安倍政権の改憲策動、共謀罪強行、労働法制改悪を許さない! / 全労協新聞 2017年6月号

安倍政権の改憲策動、共謀罪強行、労働法制改悪を許さない! / 全労協新聞 2017年6月号


全労協
http://www.zenrokyo.org/

全労協新聞
http://www.zenrokyo.org/simbun/sinbun.htm
より




安倍政権の改憲策動、共謀罪強行、労働法制改悪を許さない!


安倍首相は、日本国憲法施行七〇年を迎えた五月三日、日本会議が主導する美しい日本の憲法をつくる国民の会の集会にビデオメッセージを寄せ、「二〇二〇年を新しい憲法が施行される年にしたい」と表明した。これはこの国の「かたち」を根本的に改めるということを表明したということにほかならない。

改正項目として九条を挙げ、九条の一項、二項(戦力の不保持と交戦権の否認)は残しつつ新たに自衛隊の存在を加えるという。これを自民党は挙党態勢で臨み、年内に憲法改正原案をまとめる方針であるといわれている。

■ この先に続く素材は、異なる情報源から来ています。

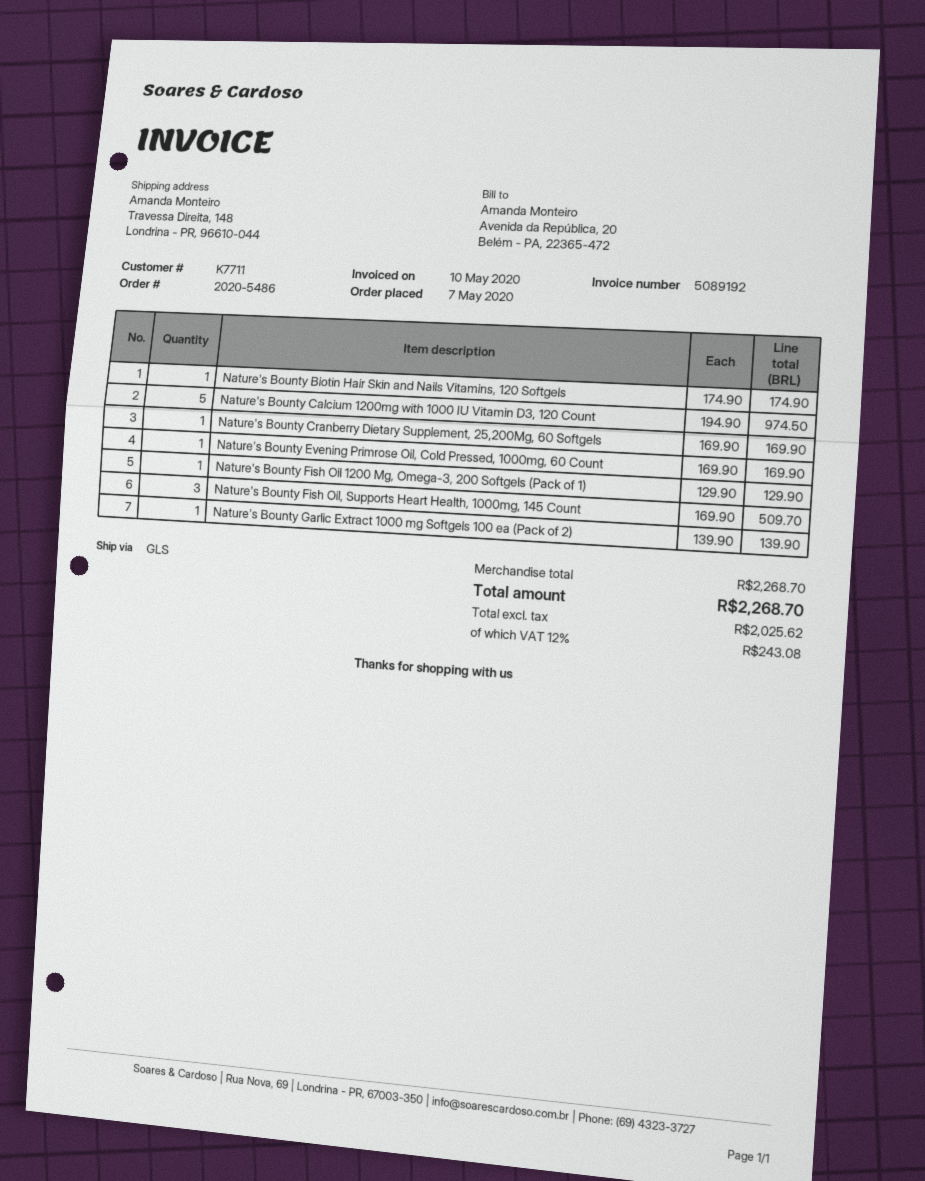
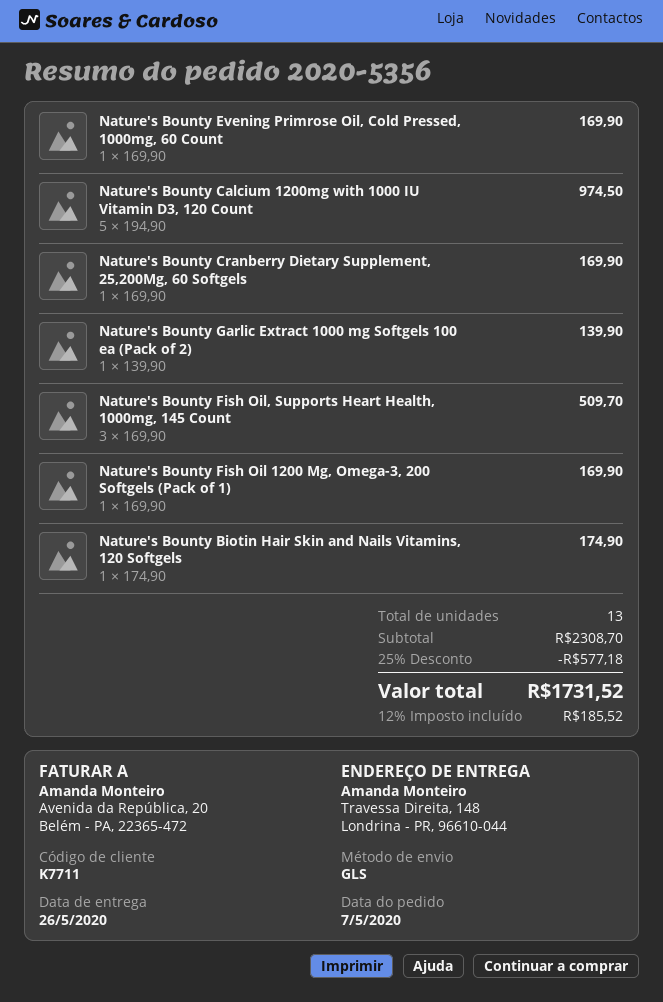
order number: 2020-5486 -> 2020-5356
Nature's Bounty Fish Oil 1200 Mg, Omega-3, 200 Softgels (Pack of 1): 1 x 129.90 = 129.90 -> 1 x 169.90 = 169.90
subtotal: 2268.70 -> 2308.70
discount: none -> 25% = 577.18
tax: 12% = 243.08 -> 12% = 185.52
total: 2268.70 -> 1731.52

これまでも「憲法改正」の布石として「震災」などを口実に「緊急事態条項」の導入を図ろうとしてきた。たしかに自衛隊は、災害救助活動などで「高い評価」を受けているとされている。だが、昨年施行された安保法制で自衛隊集団的自衛権の行使が認められた。新たな条文の追加で二項が空文化し、自衛権行使の範囲がさらに拡大するおそれがある。

むしろ憲法は、格差と貧困に喘いでいるわれわれにとって、平和や生活や労働、社会保障等々に生かしていかなければならないはずだ。

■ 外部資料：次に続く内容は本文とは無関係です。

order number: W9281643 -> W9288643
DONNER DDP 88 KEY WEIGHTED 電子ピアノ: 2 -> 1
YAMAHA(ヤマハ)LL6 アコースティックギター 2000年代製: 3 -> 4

国会内の議席だけをみればたしかに自公維三党は圧倒的な多数派だが、朝日新聞世論調査によると、九条改正必要が四一%、それに対して必要でないは四四%で、九条改正に否定的な人たちは決して少数派ではない。

一方改憲への布石ともいえる、犯罪を計画段階から処罰する「共謀罪」法案が五月二十三日の衆議院本会議で、自民、公明、日本維新の会など三党の賛成多数で可決された。安倍政権は、「過去の共謀罪とは違う」と主張し、「条約締結のために」「国際テロ防止」「東京五輪パラリンピック開催」にとっての「共謀罪」の必要性を強調し、名称を「テロ等準備罪」に改めた。そして、「一般の方々が適用対象となることはない」「内心を処罰するものではない」と繰り返し強調している。が、しかし、内心の自由を侵し、捜査権限の拡大など法案の本質は変わっていない。

そもそも、「準備行為」とは何か。金田法相は「花見であればビールや弁当を持っているのに対して、下見であれば地図や双眼鏡、メモ帳を持っている」(四月二十八日の法務委)などと、外形的な状況で判断できると述べた。これでは捜査機関による解釈次第では民間団体や労働組合などの「一般の団体」が捜査対象になる可能性がある。

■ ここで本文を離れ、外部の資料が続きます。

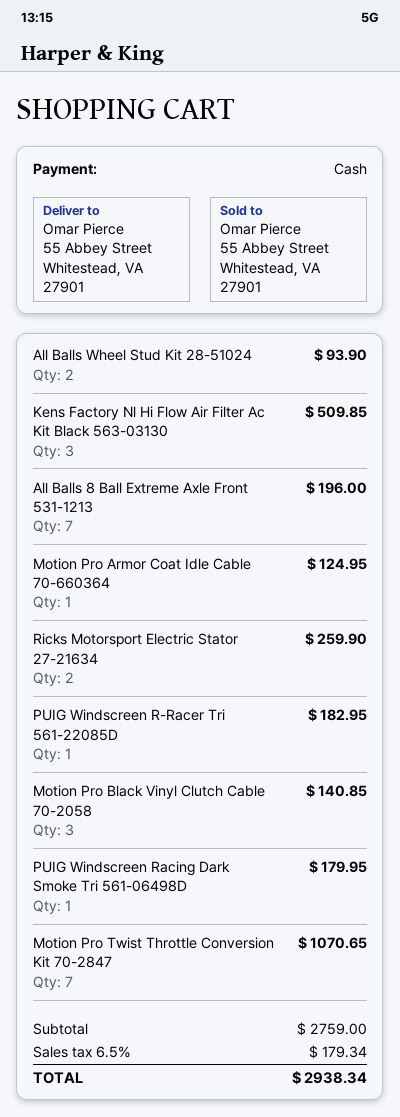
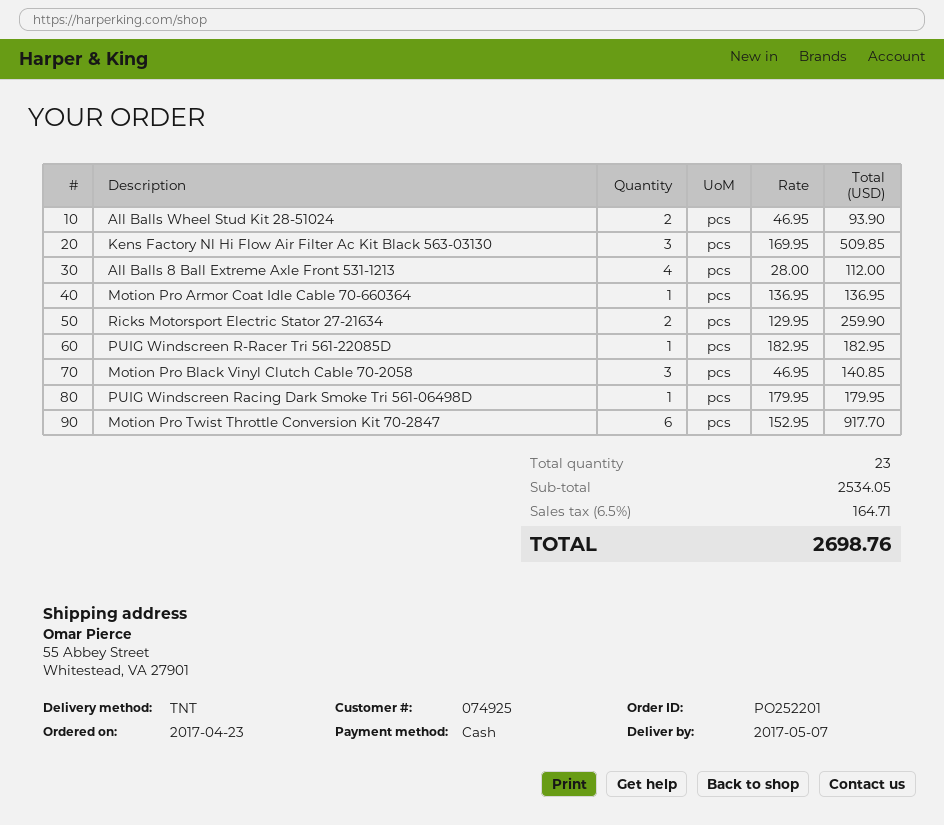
All Balls 8 Ball Extreme Axle Front 531-1213: 7 for 196.00 -> 4 for 112.00
Motion Pro Armor Coat Idle Cable 70-660364: 1 for 124.95 -> 1 for 136.95
Motion Pro Twist Throttle Conversion Kit 70-2847: 7 for 1070.65 -> 6 for 917.70
subtotal: 2759.00 -> 2534.05
tax: 6.5% = 179.34 -> 6.5% = 164.71
total: 2938.34 -> 2698.76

共謀罪」法案は参議院に送られるが、労働者・労働組合の活動を監視し抑圧する「共謀罪」は絶対廃案に追い込まなければならない。

「解雇の金銭解決制度」について、今夏から厚労省労働政策審議会で、法改正に向けた議論が始まろうとしている。これは裁判で解雇が無効と判断された判決と同時に、会社が解決金額を示して支払われ、雇用契約が終了する仕組みだが、金銭さえ払えば解雇できるようになる。これは解雇規制を根底から覆す制度で、この制度の導入はリストラなどで容易に労働者に退職を迫るとともに、企業にとって都合の悪い労働者を排除することを許すことになりかねず、到底容認できない。

「過労死の合法化」ともいえる残業時間の上限規制「月一〇〇時間未満」などとともに、安倍政権が掲げる「働き方改革」は、やはり「働かせ方改革」なのであって、この解雇規制を根底から覆す解雇の金銭解決制度の法制化に断固反対し、導入阻止のための積極的な闘いが求められている。